Hi,

I am trying to create a bigwig file using the bamCoverage function for DNAse-seq data and I wanted to check if my implementation is correct. For ATAC-seq I am doing this:

      alignmentSieve \
        --ATACshift \
        --bam file.bam \
        -o file.shifted.bam

and then

      bamCoverage \
        -b file.shifted.bam \
        -o file.bw \
        --binSize 1 \
        --normalizeUsing CPM \
        --outFileFormat bigwig

I think for DNAse-seq I will first have to do the shifts on a BED file and then call bamCoverage. I was thinking doing something like:

bedtools bamtobed -i file.bam \
  | awk 'BEGIN{OFS="\t"}{
      if ($6=="+") print $1,$2,$2+1,".",1,"+";
      else         print $1,$3,$3+1,".",1,"-";
    }' \
  | bedtools bedtobam -g file.chrom.sizes -i - > file.shifted.bam

then

samtools sort -o file.shifted.sorted.bam file.shifted.bam
samtools index file.shifted.sorted.bam

and lastly the same bamCoverage call

      bamCoverage \
        -b file.file.shifted.sorted.bam \
        -o file.bw \
        --binSize 1 \
        --normalizeUsing CPM \
        --outFileFormat bigwig

Am I missing something?
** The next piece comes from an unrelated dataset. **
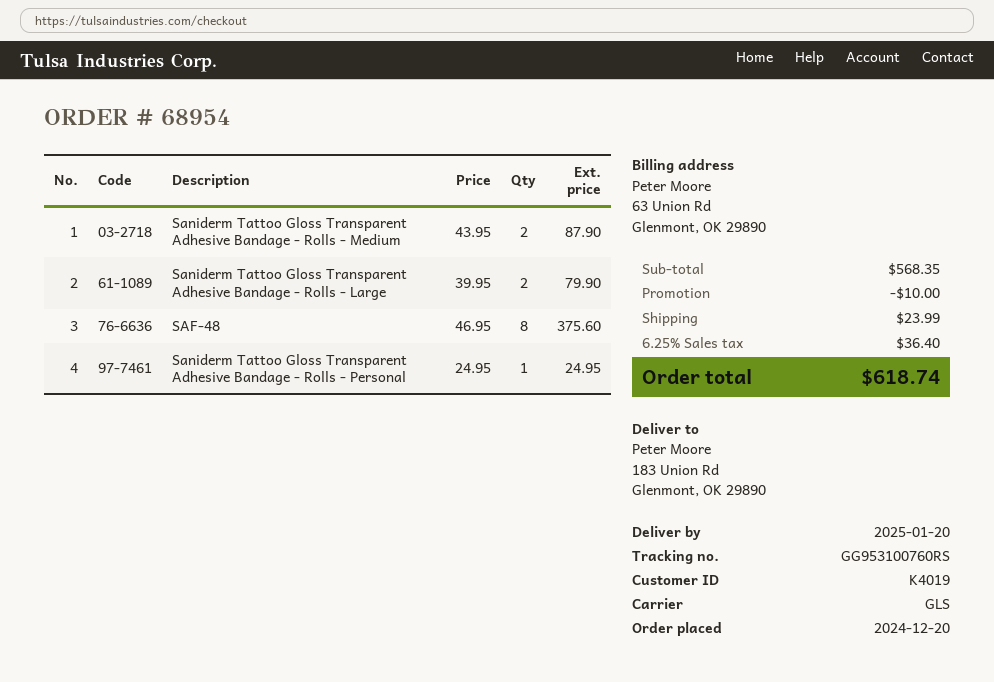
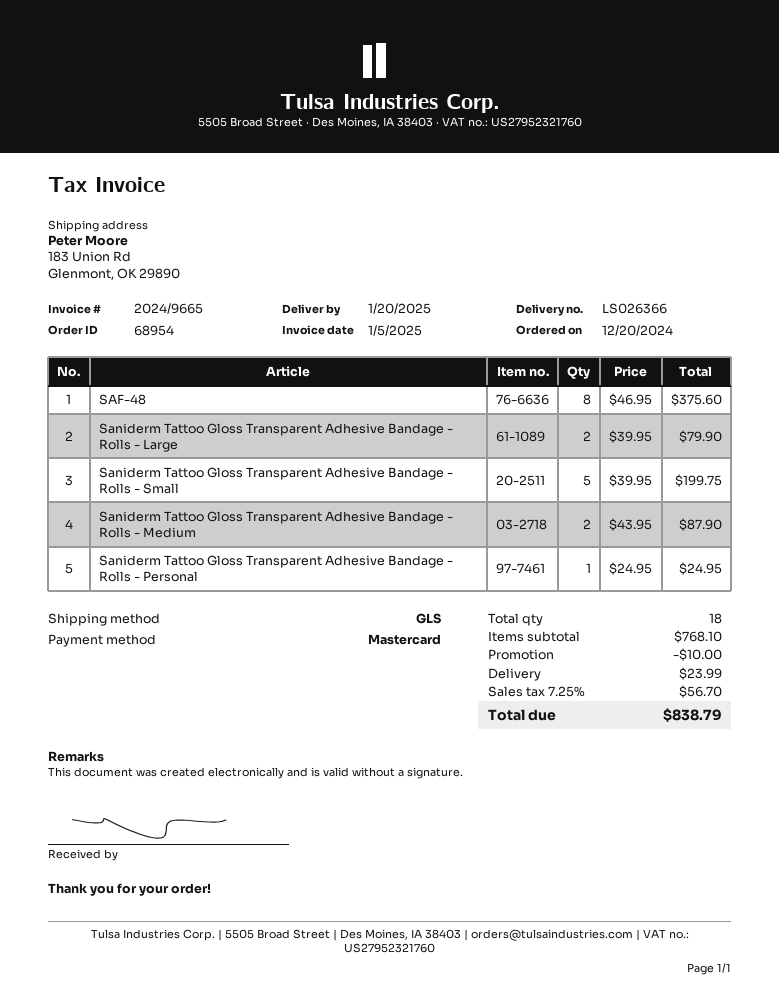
Saniderm Tattoo Gloss Transparent Adhesive Bandage - Rolls - Small: none -> 5 x 39.95 = 199.75
subtotal: 568.35 -> 768.10
tax: 6.25% = 36.40 -> 7.25% = 56.70
total: 618.74 -> 838.79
I haven't found an awk command for DNAse-seq but I think the above should work? As an additional note all my data is paired end.

Also, this is the only issue I found with a similar(ish) question. Is using that offset flag equivalent to what I am doing?

Thanks in advance.

If you do not need the shifted BAM file for any other analysis, you can simply use the --offset option to create the desired bigwig file.